*** Opening of Records to use ***

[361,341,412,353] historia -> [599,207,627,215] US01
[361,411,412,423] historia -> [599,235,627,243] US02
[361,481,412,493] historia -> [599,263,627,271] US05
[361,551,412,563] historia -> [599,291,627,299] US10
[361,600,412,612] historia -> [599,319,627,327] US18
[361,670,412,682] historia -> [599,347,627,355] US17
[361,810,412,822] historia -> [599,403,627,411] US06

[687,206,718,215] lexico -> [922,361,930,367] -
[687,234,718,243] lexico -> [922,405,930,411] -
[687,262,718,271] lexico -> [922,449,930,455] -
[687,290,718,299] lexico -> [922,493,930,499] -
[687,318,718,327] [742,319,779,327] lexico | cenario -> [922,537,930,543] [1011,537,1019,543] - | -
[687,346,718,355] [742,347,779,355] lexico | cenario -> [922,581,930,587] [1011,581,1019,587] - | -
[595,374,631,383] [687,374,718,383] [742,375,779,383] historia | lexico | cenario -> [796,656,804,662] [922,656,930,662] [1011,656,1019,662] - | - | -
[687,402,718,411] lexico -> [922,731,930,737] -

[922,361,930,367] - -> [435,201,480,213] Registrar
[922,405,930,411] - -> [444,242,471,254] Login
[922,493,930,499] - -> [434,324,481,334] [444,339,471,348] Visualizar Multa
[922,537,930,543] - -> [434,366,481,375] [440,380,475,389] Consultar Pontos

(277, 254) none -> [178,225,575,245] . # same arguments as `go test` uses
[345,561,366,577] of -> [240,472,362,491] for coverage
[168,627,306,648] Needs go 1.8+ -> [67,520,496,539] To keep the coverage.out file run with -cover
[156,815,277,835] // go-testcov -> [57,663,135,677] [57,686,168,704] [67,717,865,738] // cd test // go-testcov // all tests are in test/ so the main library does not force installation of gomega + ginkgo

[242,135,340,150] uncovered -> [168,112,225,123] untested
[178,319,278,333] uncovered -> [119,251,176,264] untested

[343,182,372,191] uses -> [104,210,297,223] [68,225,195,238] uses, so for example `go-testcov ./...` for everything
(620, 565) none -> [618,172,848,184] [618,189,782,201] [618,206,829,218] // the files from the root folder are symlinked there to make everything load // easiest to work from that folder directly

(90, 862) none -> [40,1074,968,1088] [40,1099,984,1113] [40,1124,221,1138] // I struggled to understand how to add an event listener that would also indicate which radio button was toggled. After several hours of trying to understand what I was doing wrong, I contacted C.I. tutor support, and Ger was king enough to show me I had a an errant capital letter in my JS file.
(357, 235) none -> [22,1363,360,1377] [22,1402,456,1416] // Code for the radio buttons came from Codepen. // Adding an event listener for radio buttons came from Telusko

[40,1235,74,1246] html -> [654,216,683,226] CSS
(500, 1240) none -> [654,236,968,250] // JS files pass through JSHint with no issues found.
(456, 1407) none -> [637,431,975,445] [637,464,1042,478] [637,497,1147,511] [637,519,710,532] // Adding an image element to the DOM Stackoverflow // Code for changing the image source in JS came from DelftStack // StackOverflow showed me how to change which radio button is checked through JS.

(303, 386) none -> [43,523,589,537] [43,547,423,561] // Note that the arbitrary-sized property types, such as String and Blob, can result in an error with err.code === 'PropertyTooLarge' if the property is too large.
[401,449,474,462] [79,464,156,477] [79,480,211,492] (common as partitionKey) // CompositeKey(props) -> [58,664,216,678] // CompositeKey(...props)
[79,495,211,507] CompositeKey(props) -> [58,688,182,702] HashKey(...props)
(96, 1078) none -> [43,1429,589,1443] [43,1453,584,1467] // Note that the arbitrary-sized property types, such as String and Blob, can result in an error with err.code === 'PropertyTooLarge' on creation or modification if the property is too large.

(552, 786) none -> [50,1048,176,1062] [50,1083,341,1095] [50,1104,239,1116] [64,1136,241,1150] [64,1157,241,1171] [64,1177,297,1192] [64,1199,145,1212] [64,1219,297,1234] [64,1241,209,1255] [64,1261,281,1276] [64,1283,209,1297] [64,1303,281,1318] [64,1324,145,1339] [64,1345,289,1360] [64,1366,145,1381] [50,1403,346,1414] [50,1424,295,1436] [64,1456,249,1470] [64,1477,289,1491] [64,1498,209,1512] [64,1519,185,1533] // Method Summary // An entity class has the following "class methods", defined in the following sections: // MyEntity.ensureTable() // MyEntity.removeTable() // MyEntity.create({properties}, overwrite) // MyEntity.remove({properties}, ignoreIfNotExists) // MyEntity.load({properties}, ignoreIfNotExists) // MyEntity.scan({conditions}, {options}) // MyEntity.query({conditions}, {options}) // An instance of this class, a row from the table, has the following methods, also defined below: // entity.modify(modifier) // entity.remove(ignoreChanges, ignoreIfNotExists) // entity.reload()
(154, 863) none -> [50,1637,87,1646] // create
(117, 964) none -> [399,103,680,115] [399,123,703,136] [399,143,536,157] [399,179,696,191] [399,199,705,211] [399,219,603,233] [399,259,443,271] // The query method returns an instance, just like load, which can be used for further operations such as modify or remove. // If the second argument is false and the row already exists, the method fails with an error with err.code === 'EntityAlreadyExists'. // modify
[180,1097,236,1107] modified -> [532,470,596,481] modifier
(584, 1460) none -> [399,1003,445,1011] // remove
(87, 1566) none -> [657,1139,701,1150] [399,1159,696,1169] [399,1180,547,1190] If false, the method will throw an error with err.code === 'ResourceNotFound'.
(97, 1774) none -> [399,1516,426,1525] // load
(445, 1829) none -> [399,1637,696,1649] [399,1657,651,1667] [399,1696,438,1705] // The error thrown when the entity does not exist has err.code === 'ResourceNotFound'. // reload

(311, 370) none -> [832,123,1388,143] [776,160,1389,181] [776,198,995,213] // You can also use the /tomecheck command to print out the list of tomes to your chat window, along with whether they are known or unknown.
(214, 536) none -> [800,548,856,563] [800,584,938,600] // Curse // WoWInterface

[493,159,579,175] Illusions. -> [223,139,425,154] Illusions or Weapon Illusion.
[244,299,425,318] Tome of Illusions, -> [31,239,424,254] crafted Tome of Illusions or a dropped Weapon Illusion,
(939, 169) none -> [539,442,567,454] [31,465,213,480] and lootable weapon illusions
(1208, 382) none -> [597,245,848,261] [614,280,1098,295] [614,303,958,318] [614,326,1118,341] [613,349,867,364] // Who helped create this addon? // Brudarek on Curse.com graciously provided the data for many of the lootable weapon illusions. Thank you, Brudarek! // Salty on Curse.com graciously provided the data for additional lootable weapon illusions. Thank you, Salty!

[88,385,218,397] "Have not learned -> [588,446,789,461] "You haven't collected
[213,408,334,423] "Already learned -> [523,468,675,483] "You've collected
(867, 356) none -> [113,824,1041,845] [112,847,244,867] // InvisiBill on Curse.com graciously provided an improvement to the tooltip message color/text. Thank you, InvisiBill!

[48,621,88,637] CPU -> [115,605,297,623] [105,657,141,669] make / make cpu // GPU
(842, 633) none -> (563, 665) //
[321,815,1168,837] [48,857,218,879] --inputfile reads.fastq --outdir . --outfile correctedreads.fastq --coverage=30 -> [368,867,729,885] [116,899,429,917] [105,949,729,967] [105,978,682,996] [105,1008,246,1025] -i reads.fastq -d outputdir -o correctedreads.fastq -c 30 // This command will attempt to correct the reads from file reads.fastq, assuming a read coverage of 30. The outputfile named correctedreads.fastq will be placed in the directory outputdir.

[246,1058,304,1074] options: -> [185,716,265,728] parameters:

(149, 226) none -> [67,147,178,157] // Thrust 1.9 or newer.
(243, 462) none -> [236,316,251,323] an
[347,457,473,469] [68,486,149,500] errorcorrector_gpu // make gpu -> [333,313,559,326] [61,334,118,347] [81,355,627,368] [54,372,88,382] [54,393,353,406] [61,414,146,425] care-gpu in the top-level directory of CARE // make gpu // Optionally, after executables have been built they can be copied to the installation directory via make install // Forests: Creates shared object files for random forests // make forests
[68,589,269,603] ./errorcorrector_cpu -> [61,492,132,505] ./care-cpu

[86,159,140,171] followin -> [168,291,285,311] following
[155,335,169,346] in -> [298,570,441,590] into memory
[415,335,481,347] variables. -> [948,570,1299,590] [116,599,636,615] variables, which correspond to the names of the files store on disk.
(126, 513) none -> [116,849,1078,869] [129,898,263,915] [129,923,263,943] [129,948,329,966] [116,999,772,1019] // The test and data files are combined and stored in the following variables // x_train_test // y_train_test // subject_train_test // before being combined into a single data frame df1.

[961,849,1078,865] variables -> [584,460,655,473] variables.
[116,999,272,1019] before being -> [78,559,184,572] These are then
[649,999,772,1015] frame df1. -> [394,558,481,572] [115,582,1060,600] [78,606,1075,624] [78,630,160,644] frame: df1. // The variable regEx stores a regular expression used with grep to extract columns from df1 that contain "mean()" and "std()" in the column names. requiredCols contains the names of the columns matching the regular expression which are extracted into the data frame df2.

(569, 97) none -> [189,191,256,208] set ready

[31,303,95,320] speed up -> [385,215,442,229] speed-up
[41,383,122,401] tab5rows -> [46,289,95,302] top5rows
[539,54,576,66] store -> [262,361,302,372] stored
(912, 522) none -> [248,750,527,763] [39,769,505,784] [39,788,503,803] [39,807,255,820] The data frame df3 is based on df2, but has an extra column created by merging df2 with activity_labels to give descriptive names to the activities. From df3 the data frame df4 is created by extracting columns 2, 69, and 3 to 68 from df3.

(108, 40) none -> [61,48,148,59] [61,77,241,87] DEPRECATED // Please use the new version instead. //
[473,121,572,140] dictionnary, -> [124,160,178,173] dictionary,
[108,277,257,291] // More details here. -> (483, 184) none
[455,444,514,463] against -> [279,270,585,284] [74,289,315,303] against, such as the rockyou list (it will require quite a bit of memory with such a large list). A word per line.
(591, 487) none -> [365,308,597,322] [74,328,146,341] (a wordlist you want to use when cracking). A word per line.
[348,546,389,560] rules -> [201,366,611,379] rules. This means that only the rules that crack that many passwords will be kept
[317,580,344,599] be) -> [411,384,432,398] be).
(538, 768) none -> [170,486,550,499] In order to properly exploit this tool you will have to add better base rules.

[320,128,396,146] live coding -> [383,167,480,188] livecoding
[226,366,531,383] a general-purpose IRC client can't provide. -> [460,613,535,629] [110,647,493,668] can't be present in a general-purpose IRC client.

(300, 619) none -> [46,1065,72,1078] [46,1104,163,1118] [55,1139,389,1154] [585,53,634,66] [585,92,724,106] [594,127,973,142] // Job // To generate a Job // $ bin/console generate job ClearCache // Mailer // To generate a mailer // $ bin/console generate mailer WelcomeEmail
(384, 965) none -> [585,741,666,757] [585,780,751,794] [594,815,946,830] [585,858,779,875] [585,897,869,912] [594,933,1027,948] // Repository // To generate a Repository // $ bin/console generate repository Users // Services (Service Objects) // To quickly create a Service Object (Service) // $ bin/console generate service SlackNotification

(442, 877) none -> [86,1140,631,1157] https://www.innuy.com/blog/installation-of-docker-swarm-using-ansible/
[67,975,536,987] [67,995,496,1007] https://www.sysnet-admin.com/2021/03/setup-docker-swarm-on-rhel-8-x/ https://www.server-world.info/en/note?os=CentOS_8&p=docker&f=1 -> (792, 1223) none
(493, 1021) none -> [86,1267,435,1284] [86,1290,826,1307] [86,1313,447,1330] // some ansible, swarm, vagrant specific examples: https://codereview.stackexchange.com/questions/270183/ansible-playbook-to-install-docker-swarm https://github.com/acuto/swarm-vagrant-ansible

*** Close of Records to use ***

__Try it__:
From the first line of the records above to the line that contains "[922,405,930,411] - ->", quote each line exactly.

__Answer to this exercise__:
[361,341,412,353] historia -> [599,207,627,215] US01
[361,411,412,423] historia -> [599,235,627,243] US02
[361,481,412,493] historia -> [599,263,627,271] US05
[361,551,412,563] historia -> [599,291,627,299] US10
[361,600,412,612] historia -> [599,319,627,327] US18
[361,670,412,682] historia -> [599,347,627,355] US17
[361,810,412,822] historia -> [599,403,627,411] US06

[687,206,718,215] lexico -> [922,361,930,367] -
[687,234,718,243] lexico -> [922,405,930,411] -
[687,262,718,271] lexico -> [922,449,930,455] -
[687,290,718,299] lexico -> [922,493,930,499] -
[687,318,718,327] [742,319,779,327] lexico | cenario -> [922,537,930,543] [1011,537,1019,543] - | -
[687,346,718,355] [742,347,779,355] lexico | cenario -> [922,581,930,587] [1011,581,1019,587] - | -
[595,374,631,383] [687,374,718,383] [742,375,779,383] historia | lexico | cenario -> [796,656,804,662] [922,656,930,662] [1011,656,1019,662] - | - | -
[687,402,718,411] lexico -> [922,731,930,737] -

[922,361,930,367] - -> [435,201,480,213] Registrar
[922,405,930,411] - -> [444,242,471,254] Login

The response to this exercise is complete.